Whether the Sixth Circuit applied the proper standards for determining whether a convicted murderer was unfairly affected by jury instructions and his own counsel’s statements during sentencing, when counsel repeatedly referred to the terrible nature of his own client’s acts in closing arguments at the penalty phase of the trial.

 

Respondent, Frank Spisak (“Spisak”), was convicted on four counts of aggravated murder and four other felony counts for engaging in a shooting spree on and around Cleveland State University in 1982. The jury recommended, and the judge accepted, a death sentence. After the Ohio state courts denied Spisak’s appeals, the United States Court of Appeals for the Sixth Circuit ordered a new penalty phase of the trial. The Circuit Court held that defense counsel’s deficient performance during the trial’s sentencing phase functionally denied Spisak his Sixth Amendment right to effective legal representation.
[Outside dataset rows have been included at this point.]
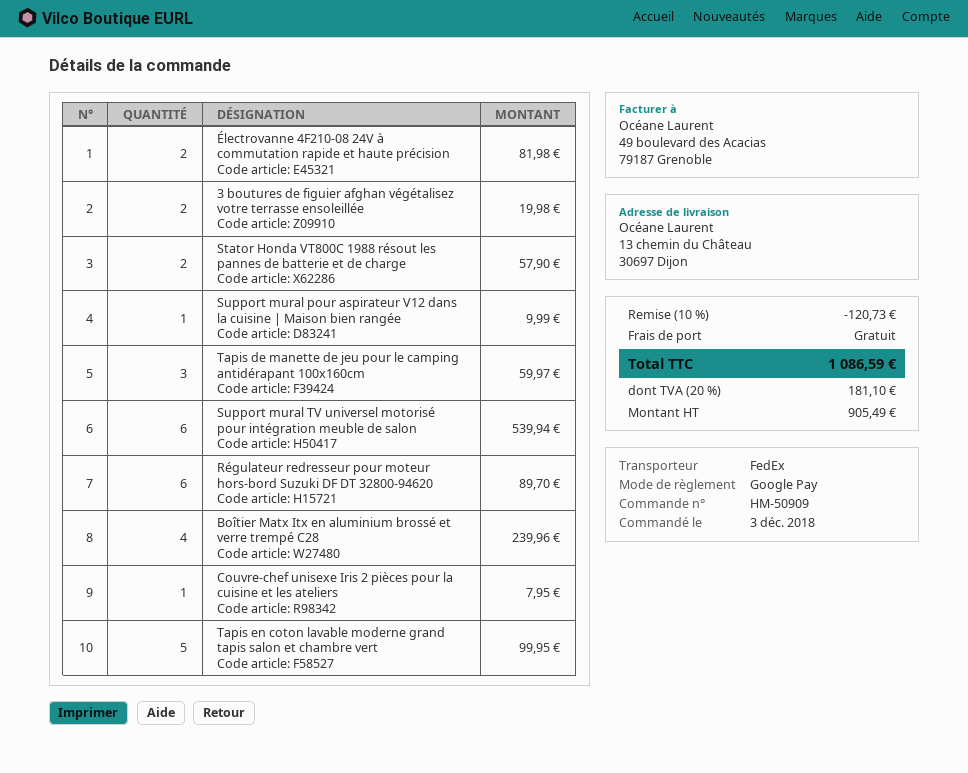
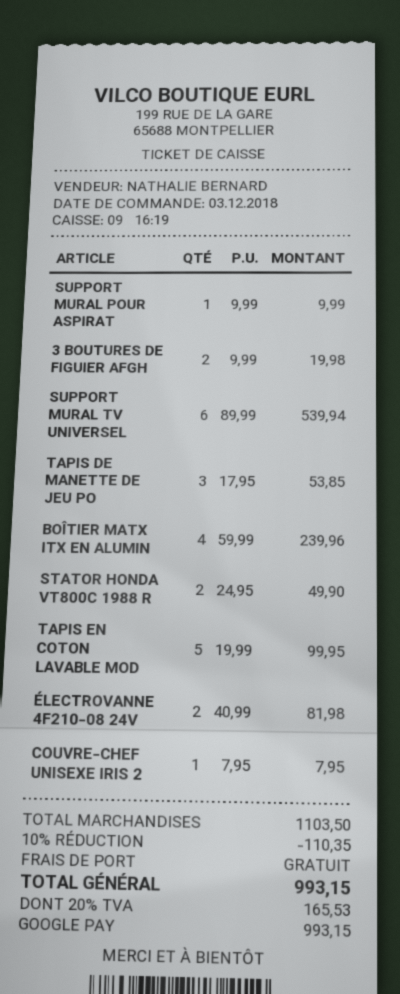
Stator Honda VT800C 1988 résout les pannes de batterie et de charge: 2 for 57.90 -> 2 for 49.90
Tapis de manette de jeu pour le camping antidérapant 100x160cm: 3 for 59.97 -> 3 for 53.85
Régulateur redresseur pour moteur hors-bord Suzuki DF DT 32800-94620: 6 for 89.70 -> none
discount: 10% = 120.73 -> 10% = 110.35
tax: 20% = 181.10 -> 20% = 165.53
total: 1086.59 -> 993.15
The Sixth Circuit held further that the jury instructions regarding sentencing violated the Eighth Amendment, because the jury may have misunderstood them to require a unanimous rejection of the death penalty before considering a life sentence. On its second time before the United States Supreme Court, Ohio argues that the Antiterrorism and Effective Death Penalty Act of 1996 ("AEDPA") requires the federal courts to defer to the Ohio Supreme Court's decision to deny Spisak’s Sixth and Eighth Amendment claims.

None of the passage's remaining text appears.